Mirror of Justice

A blog dedicated to the development of Catholic legal theory.
Affiliated with the Program on Church, State & Society at Notre Dame Law School.

Monday, November 29, 2010

Opposition to SSM as hate speech

Apple has pulled the Manhattan Declaration app from its App Store, apparently in response to customer complaints that the declaration amounts to hate speech.  Is this part of a broader trend?  See, for example, the Southern Poverty Law Center's recent report, "18 Anti-Gay Groups and Their Propaganda," in which the National Organization for Marriage is included as one of "a hard core of smaller groups, most of them religiously motivated, [which] have continued to pump out demonizing propaganda aimed at homosexuals and other sexual minorities."  To be clear, I do consider some of the rhetoric employed in opposition to SSM to amount to hate speech (under virtually any imaginable definition of "hate speech"), but I fear that we're approaching the point where opposition to SSM itself is considered hate speech, regardless of the rhetoric employed.

https://mirrorofjustice.blogs.com/mirrorofjustice/2010/11/opposition-to-ssm-as-hate-speech.html

Vischer, Rob | Permalink

TrackBack URL for this entry:

https://www.typepad.com/services/trackback/6a00d834515a9a69e20147e03e0c02970b

Listed below are links to weblogs that reference Opposition to SSM as hate speech :

Comments


                                                        Feed You can follow this conversation by subscribing to the comment feed for this post.

Mr. Vischer,

Try this thought experiment, if you will. Imagine that around the 1960's instead of identity culture being enshrined in the academy, the long noble tradition of critical historical investigation reaching back to the Renaissance had been maintained. Do you think that the conceptual apparatus of creations like the Manhattan Declaration would have even survived scholarly scrutiny before they had a chance to make it into the public realm?? This is presuming the realistic trajectory of most matters like this: They start in embryo (no pun intended) in scholarly treatises, gather some support, and then are distilled into a political banner. In this sense I see the development of notions like "public reasonableness" as an epiphenomenon of the identity culture, by way of reaction to it. Where did such notions exist before?? It would be like insisting that those who lived in the past under a culture of courtliness, would have hypostasized "courtliness" as their goal instead of learning to be "courtly". In the same way, being "reasonable" was always the goal of intellectuals in the past, not embracing a facile reification like "public reasonableness".

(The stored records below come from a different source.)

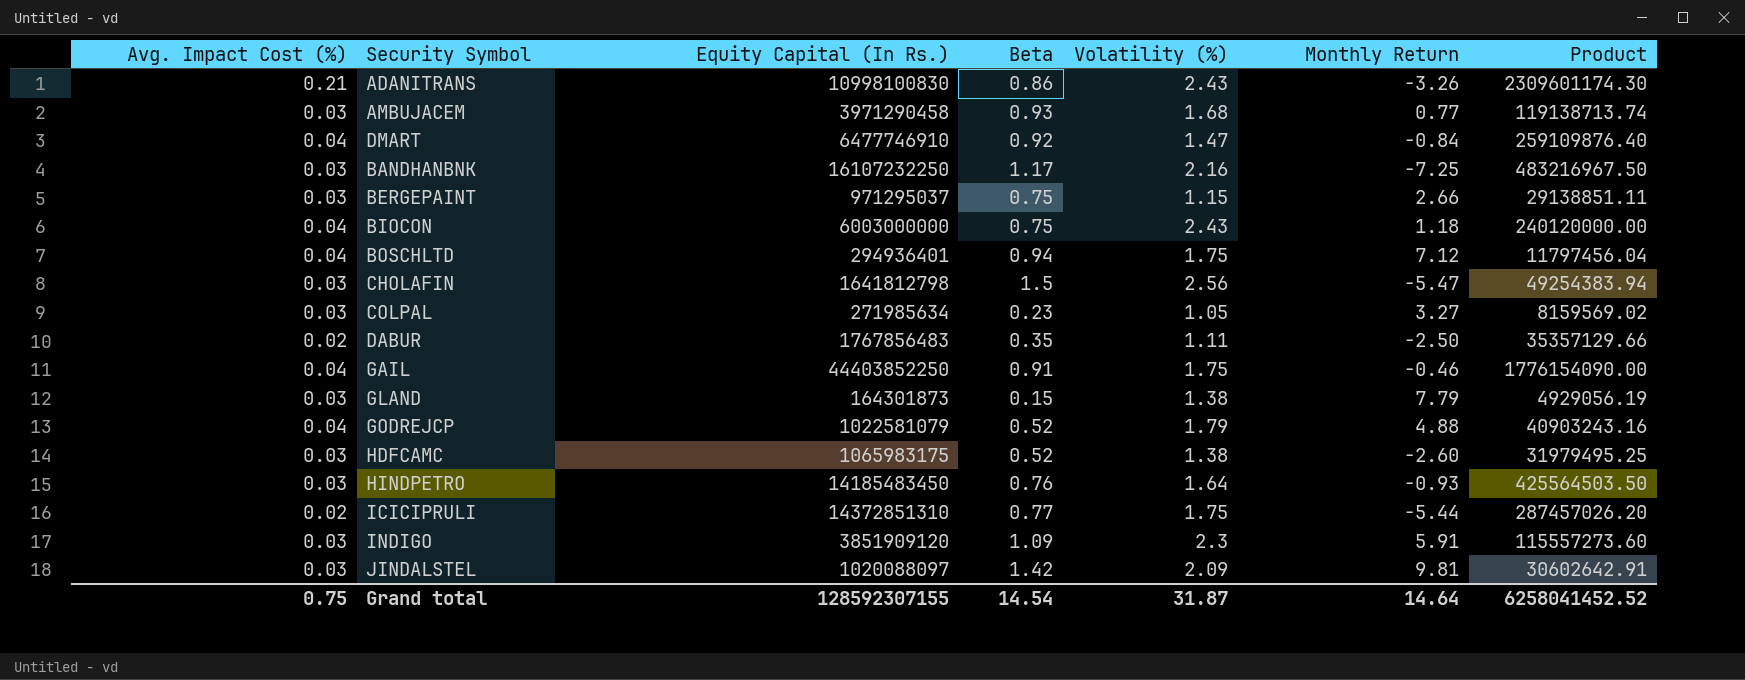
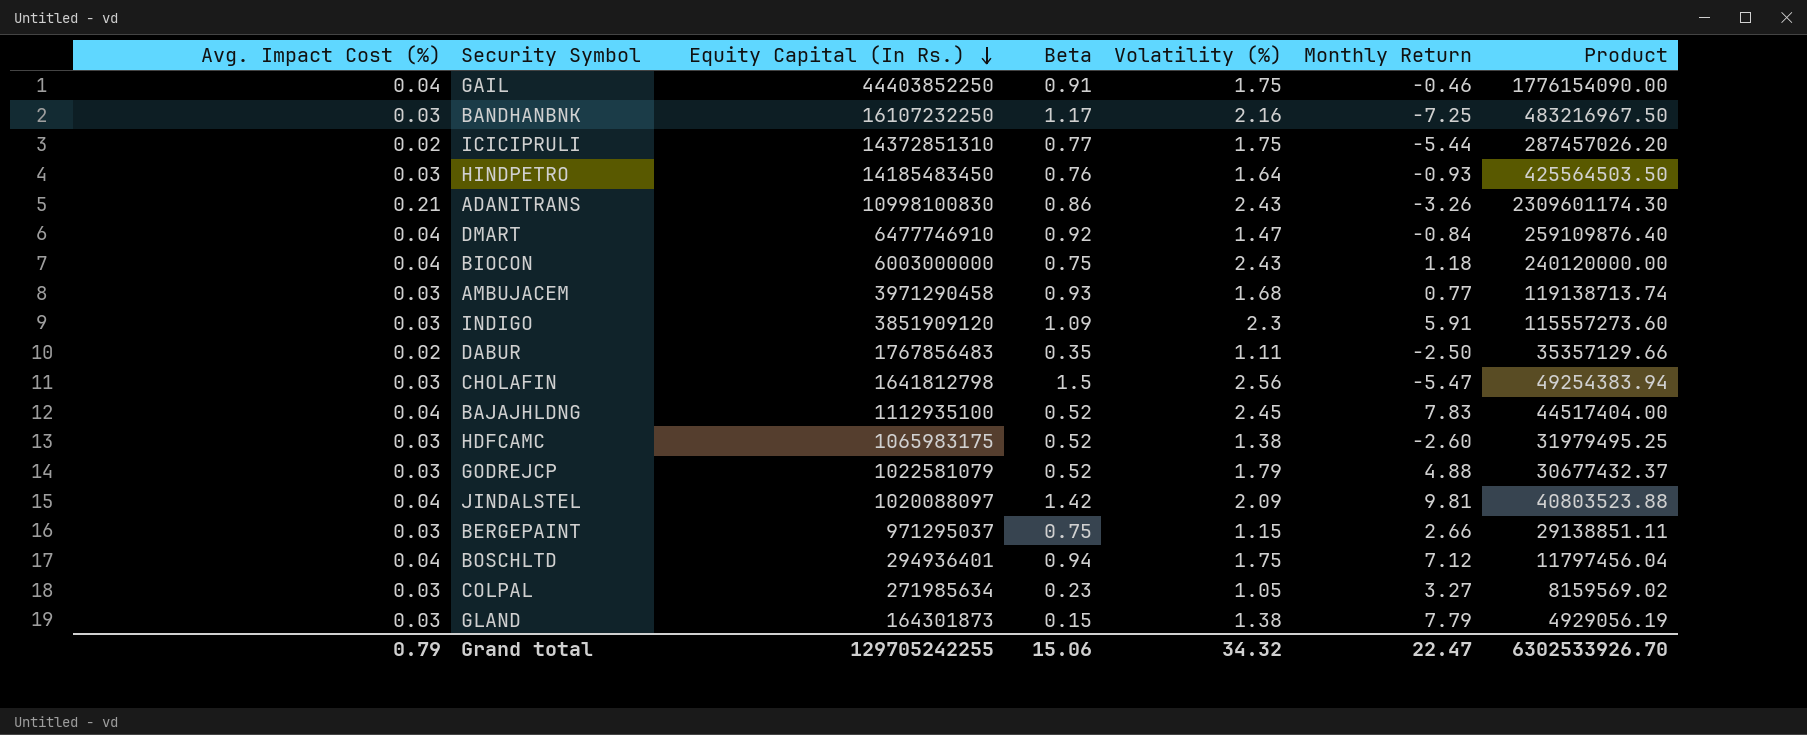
row order: none -> Equity Capital (In Rs.) descending
row BAJAJHLDNG: none -> 0.04 | 1112935100 | 0.52 | 2.45 | 7.83 | 44517404.00
GODREJCP | Avg. Impact Cost (%): 0.04 -> 0.03
GODREJCP | Product: 40903243.16 -> 30677432.37
JINDALSTEL | Avg. Impact Cost (%): 0.03 -> 0.04
JINDALSTEL | Product: 30602642.91 -> 40803523.88
Grand total | Avg. Impact Cost (%): 0.75 -> 0.79
Grand total | Equity Capital (In Rs.): 128592307155 -> 129705242255
Grand total | Beta: 14.54 -> 15.06
Grand total | Volatility (%): 31.87 -> 34.32
Grand total | Monthly Return: 14.64 -> 22.47
Grand total | Product: 6258041452.52 -> 6302533926.70

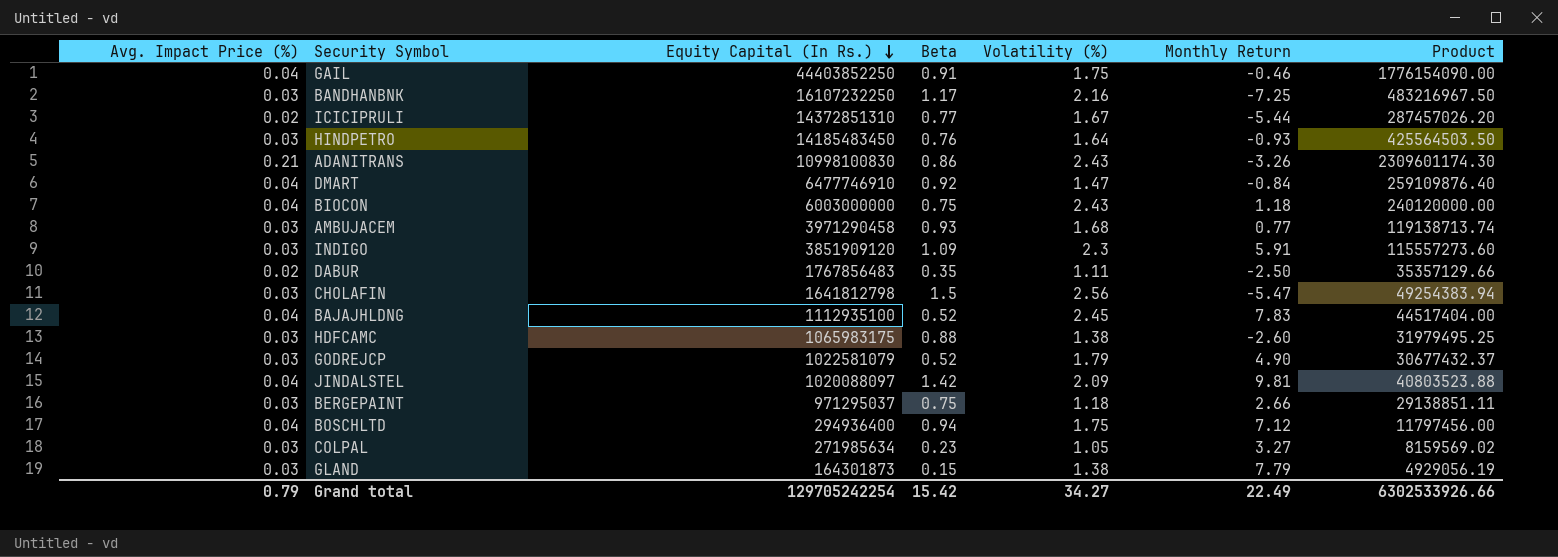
column name: Avg. Impact Cost (%) -> Avg. Impact Price (%)
ICICIPRULI | Volatility (%): 1.75 -> 1.67
HDFCAMC | Beta: 0.52 -> 0.88
GODREJCP | Monthly Return: 4.88 -> 4.90
BERGEPAINT | Volatility (%): 1.15 -> 1.18
BOSCHLTD | Equity Capital (In Rs.): 294936401 -> 294936400
BOSCHLTD | Product: 11797456.04 -> 11797456.00
Grand total | Equity Capital (In Rs.): 129705242255 -> 129705242254
Grand total | Beta: 15.06 -> 15.42
Grand total | Volatility (%): 34.32 -> 34.27
Grand total | Monthly Return: 22.47 -> 22.49
Grand total | Product: 6302533926.70 -> 6302533926.66

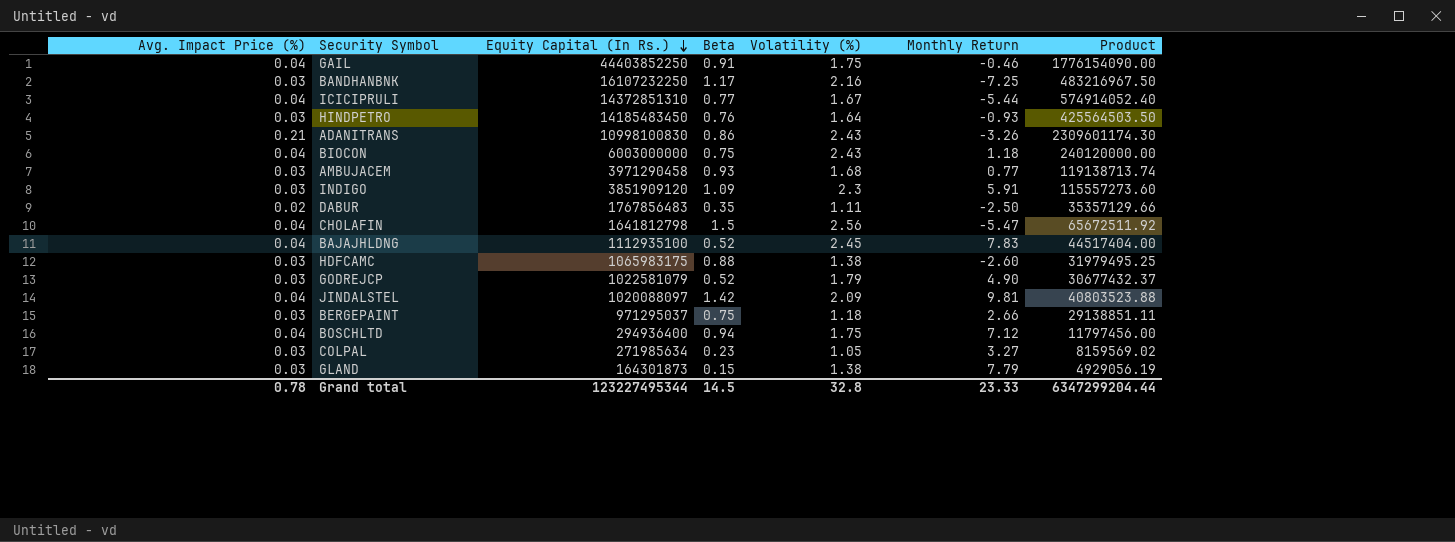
row DMART: 0.04 | 6477746910 | 0.92 | 1.47 | -0.84 | 259109876.40 -> none
ICICIPRULI | Avg. Impact Price (%): 0.02 -> 0.04
ICICIPRULI | Product: 287457026.20 -> 574914052.40
CHOLAFIN | Avg. Impact Price (%): 0.03 -> 0.04
CHOLAFIN | Product: 49254383.94 -> 65672511.92
Grand total | Avg. Impact Price (%): 0.79 -> 0.78
Grand total | Equity Capital (In Rs.): 129705242254 -> 123227495344
Grand total | Beta: 15.42 -> 14.5
Grand total | Volatility (%): 34.27 -> 32.8
Grand total | Monthly Return: 22.49 -> 23.33
Grand total | Product: 6302533926.66 -> 6347299204.44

If we take such reifications out of the equation then the objections to DOMA are more of a scientific than political nature. If the question had been posed with historical perspicacity as "In what ways are marriages between opposite sexes important for a society??" then the results would be different.There are some pretty obvious answers. Instead "marriage" has been posited as an objectified datum of "public reasonableness" which you have to assent to a particular identity to agree with. You just cannot enforce a particular identity on others in a society and not expect others to balk. They will find it hateful. Whether it is technically meant as hate speech, I'll agree is a less clear matter. Thus, in the view of some, the whole way this matter has been handled in public and the academy is just a flamboyant part of our much diminished intellectual realm, even if it has seized on prolix intellectual life-boats to try to float its ultimately quite insecure identity. By contrast let's add that a man and a woman living a happy marriage with happy kids is anything but insecure.